Подтянув колени к груди, я обхватываю их руками. Наверное, взросление в этом заключается: научиться обнимать саму себя.

– Ты все знала, – говорю я ей.

– Что это все?

– Что она не умерла, как утверждал Гадди. Который сам же уничтожил ее электрошоком.

Жилетт, вскочив с постели, пятится, пока не врезается в стеллаж со стеклянными пузырьками. Их перезвон – единственный ответ, который я получаю.

– А знаешь ли ты, что многих привозили сюда только потому, что считали чудачками? Потому что они не хотели заботиться о доме, муже и детях, потому что держали себя по-мужски и хотели любить женщин? Это что, тоже безумие?

Жилетт опускает глаза и снова принимается теребить подбородок. Ее брови недовольно хмурятся, она делает глубокий вдох, а потом начинает бурлить, как переполненный кофейник:

– Хватит тебе уже думать об подобных вещах, Эльба. Будешь много думать – в самом деле свихнешься. Уезжай-ка ты из больницы, да и из этого города, найди себе жениха, выходи замуж, заведи детишек, работать начни. Ты свое спасение заслужила. А эти пыльные бумажки – кому они теперь нужны? Или хочешь всю жизнь с чокнутыми возиться, как этот твой докторишка? Единственный способ двигаться дальше – забыть. Вот мать твоя: сколько страдала, а как воспоминаний лишилась, живет себе преспокойненько, тихо и мирно…

Рукой, свободной от капельницы, я нащупываю в кармане юбки пожелтевший, сложенный вчетверо листок и показываю ей. Чтобы прочесть, она подходит ближе, и я, приобняв ее за шею, касаюсь губами покрытой мягкой шерсткой щеки.

– Неправда, Жилетт, – шепчу ей я, – чтобы двигаться дальше, нужно помнить.

33

Наня-собаня ходит за мной повсюду: похоже, выбрала меня хозяйкой, поскольку я единственная, кто ее кормит. Все животные понимают, что им нужно. Все, кроме человека. Или, может, она потому за мной и ходит, что сама – лишь плод моего воображения.

– Ты ведь не боишься мышей? – спрашиваю я. – Тогда можешь подняться со мной на четвертый этаж. А призраков боишься? Я – да, и все-таки хочу кое-кого из них потревожить.

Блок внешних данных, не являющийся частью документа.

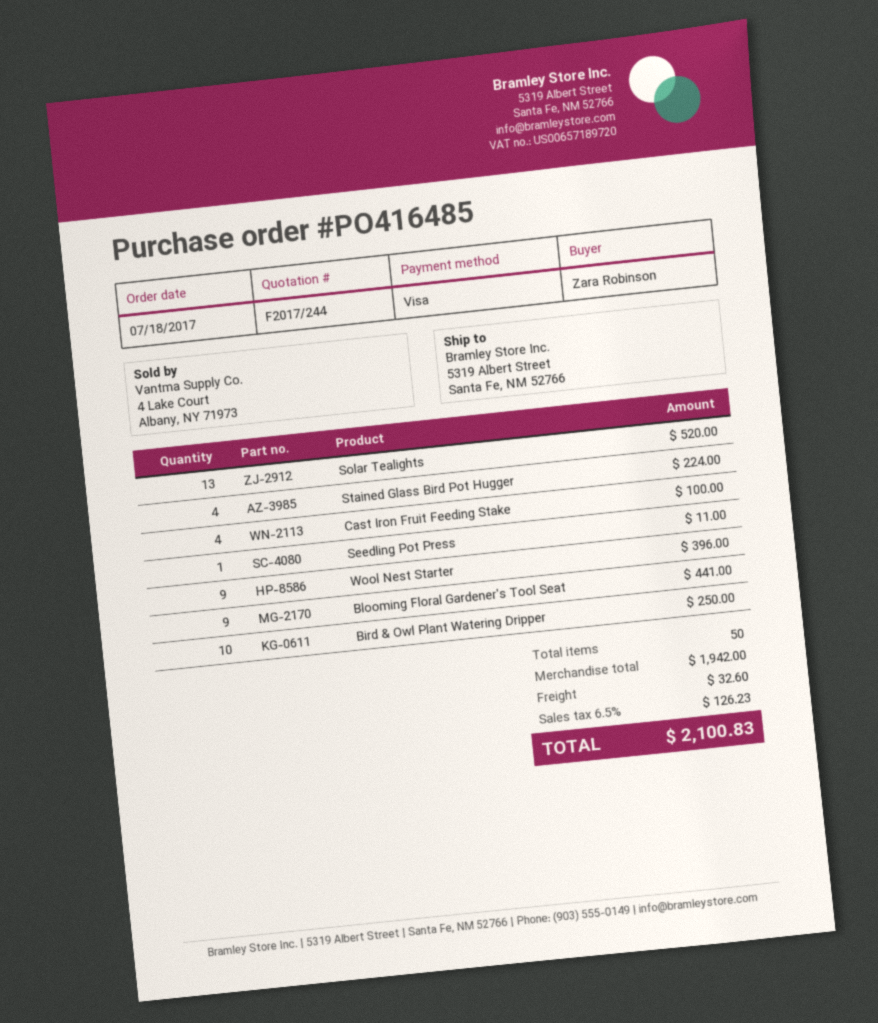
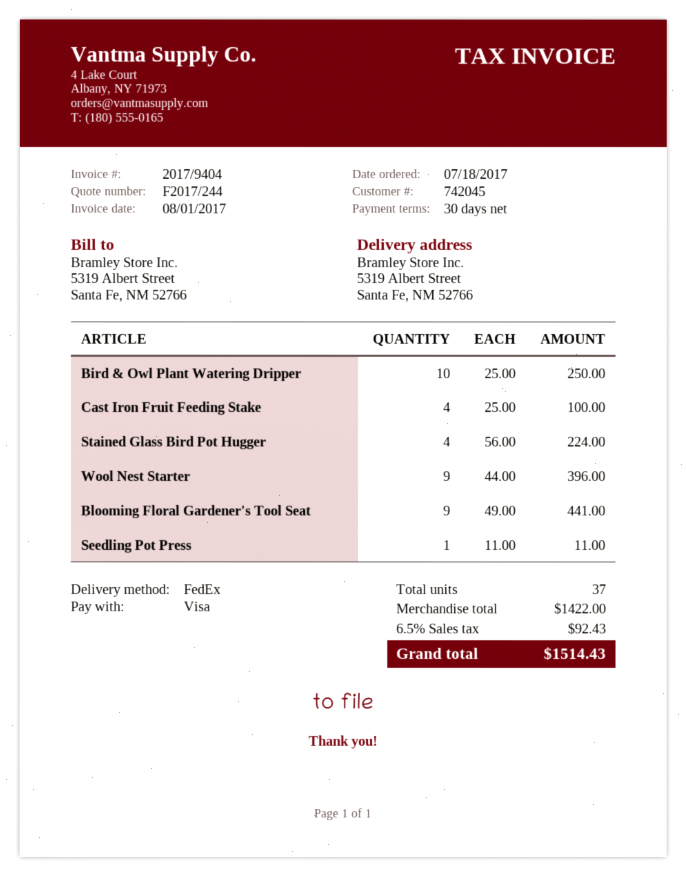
Solar Tealights: 13 for 520.00 -> none
total quantity: 50 -> 37
subtotal: 1942.00 -> 1422.00
shipping: 32.60 -> none
tax: 6.5% = 126.23 -> 6.5% = 92.43
total: 2100.83 -> 1514.43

Тайник, где спрятаны ключи, Жилетт так и не сменила, и вскоре мы с собаней уже направляемся к архиву. Вечно нас тянет туда, где нам причинили боль.

Наня сует нос в приоткрытую дверь и, почуяв затхлость и пыль, сразу забивается под стол, я же, заправив седую прядь за левое ухо, снова сажусь на третью ступеньку стремянки. Карточка моей матери валяется там, где я ее выронила, вместе со множеством других, отпечатанных на линованных листках с подписью Гадди и четкой синей печатью.


Тамбаро, Джузеппина, 45 лет: строптива.

Де Каро, Ассунта, 27 лет: чудачка.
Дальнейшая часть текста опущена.